Deploy to Databricks
Deploys a streaming or batch job to Databricks. In the process, if there was already an old version of the job running, this will shut down the old job and deploy the new version.
Most often is used in combination with Deploy artifacts to Azure Blob
Deployment
Add the following task to deployment.yaml
:
- task: deploy_to_databricks
jobs:
- main_name: "main.py"
config_file: databricks.json.j2
lang: python
name: foo
run_stream_job_immediately: False
is_batch: False
arguments:
- eventhubs.consumer_group: "my-consumer-group"

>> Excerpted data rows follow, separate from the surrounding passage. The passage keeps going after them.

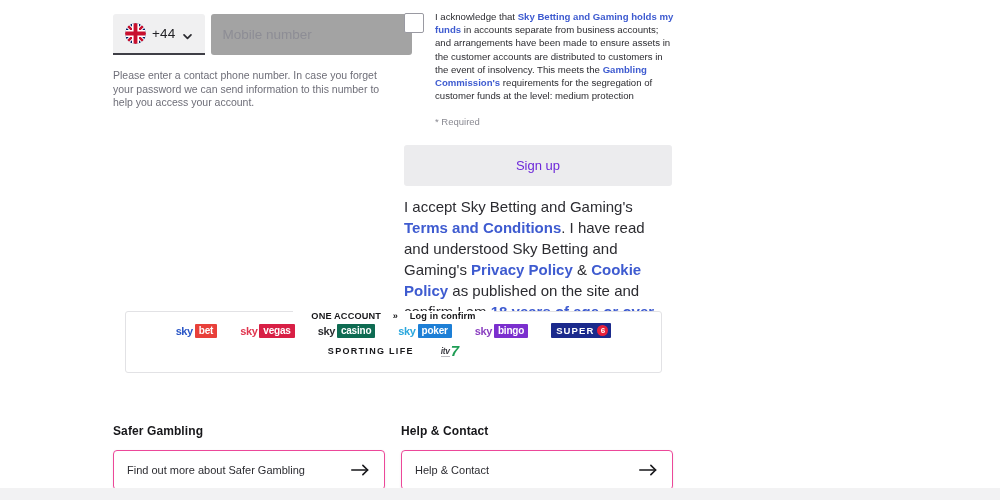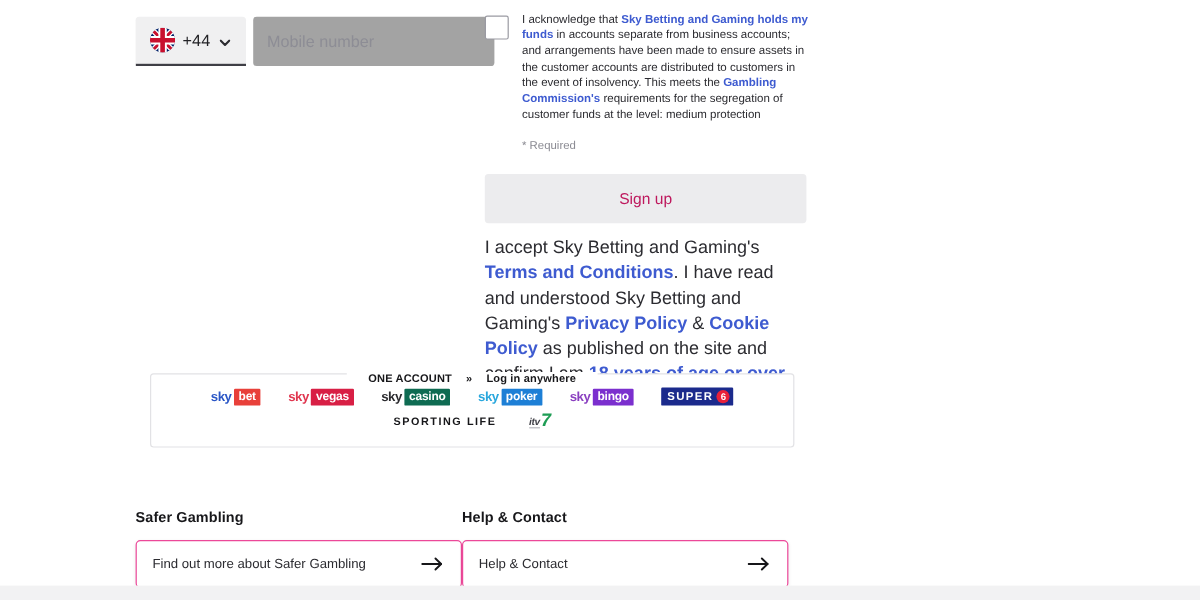--- a/index.html
+++ b/index.html
@@ -139,21 +139,21 @@
 
   .signup-btn {
     margin-top: 18px;
     width: 268px;
     height: 41px;
     background: #ececee;
     border: none;
     border-radius: 3px;
     font-family: "Liberation Sans", sans-serif;
     font-size: 13px;
-    color: #be185d;
+    color: #6d28d9;
     cursor: pointer;
     display: block;
   }
 
   .proceed-lead {
     margin-top: 20px;
     font-size: 9.6px;
     line-height: 13px;
     color: #2c2c31;
   }
@@ -297,20 +297,21 @@
     font-style: italic;
   }
 
   
   .bottom-sections {
     position: absolute;
     left: 113px;
     top: 424px;
     width: 575px;
     display: flex;
+    gap: 16px;
   }
   .bottom-col { width: 272px; }
   .bottom-heading {
     font-size: 12px;
     font-weight: bold;
     color: #17171a;
     margin-bottom: 12px;
     letter-spacing: .1px;
   }
   .bottom-card {
@@ -360,20 +361,21 @@
         <span class="chevron">
           <svg viewBox="0 0 12 12" width="11" height="11" aria-hidden="true">
             <path d="M2.2,4.3 L6,8.1 L9.8,4.3" fill="none" stroke="#2c2c31" stroke-width="1.9" stroke-linecap="round" stroke-linejoin="round"></path>
           </svg>
         </span>
       </div>
 
       <input class="mobile-input" type="text" placeholder="Mobile number" style="">
     </div>
 
+    <div class="phone-help">Please enter a contact phone number. In case you forget your password we can send information to this number to help you access your account.</div>
   </div>
 
   <div class="funds-col">
 
 
     <div class="ack-row">
       <div class="ack-checkbox"></div>
       <div class="ack-text">
         <span>I acknowledge that </span><a class="lnk">Sky Betting and Gaming holds my funds</a><span> in accounts separate from business accounts; and arrangements have been made to ensure assets in the customer accounts are distributed to customers in the event of insolvency. This meets the </span><a class="lnk">Gambling Commission's</a><span> requirements for the segregation of customer funds at the level: medium protection</span>
       </div>
@@ -388,21 +390,21 @@
       <span>I accept Sky Betting and Gaming's </span><a class="lnk">Terms and Conditions</a><span>. I have read and understood Sky Betting and Gaming's </span><a class="lnk">Privacy Policy</a><span> &amp; </span><a class="lnk">Cookie Policy</a><span> as published on the site and confirm I am </span><a class="lnk">18 years of age or over</a><span>.</span>
     </div>
   </div>
 
   <div class="brand-band">
 
     <div class="brand-band-title">
       <span>
         <span>ONE ACCOUNT</span>
         <span class="chev-sep">»</span>
-        <span class="tagline">Log in anywhere</span>
+        <span class="tagline">Log in confirm</span>
       </span>
     </div>
 
     <div class="brand-rows">
       <div class="brand-row">
 
         <span class="logo logo-skybet">
           <span class="sky">sky</span>
             <span class="tagbox">bet</span>
         </span>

This should be after the upload_to_blob task if used together
field | description | value |
---|---|---|
jobs |
A list of job configurations | Must have at least one job |
jobs[].main_name |
When lang is python must be the path to the python main file. When lang is scala it must be a class name |
For python : main/main.py , for scala : com.databricks.ComputeModels . |
jobs[].config_file |
The path to a json jinja templated Databricks job config |
defaults to databricks.json.j2 |
jobs[].lang (optional) |
The language identifier of your project | One of python , scala , defaults to python |
jobs[].name (optional) |
A postfix to identify your job on Databricks | A postfix of foo will name your job application-name_foo-version . Defaults to no postfix. This will name all the jobs (if you have multiple) the same. |
jobs[].run_stream_job_immediately (optional) |
Whether or not to run a stream job immediately | True or False . Defaults to True . |
jobs[].is_batch (optional) |
Designate job as an unscheduled batch | True or False . Defaults to False . |
jobs[].arguments (optional) |
Key value pairs to be passed into your project | defaults to no arguments |
jobs[].use_original_python_filename (optional) |
If you uploaded multiple unique Python files using the use_original_python_filename in the publish_artifact job, use this flag here too. Only impacts Python files. |
The behaviour of the use_original_python_filename
flag:
main_name | True | False |
---|---|---|
script.py |
project-main-1.0.0-script.py |
project-main-1.0.0.py |
script.py |
project-main-SNAPSHOT-script.py |
project-main-SNAPSHOT.py |
script.py |
project-main-my_branch-script.py |
project-main-my_branch.py |
The json
file can use any of supported keys. During deployment the existence of the key schedule
in the json
file will determine if the job is streaming or batch. When schedule
is present or is_batch
has been set to True
, it is considered a batch job, otherwise a streaming job. A streaming job will be kicked off immediately upon deployment.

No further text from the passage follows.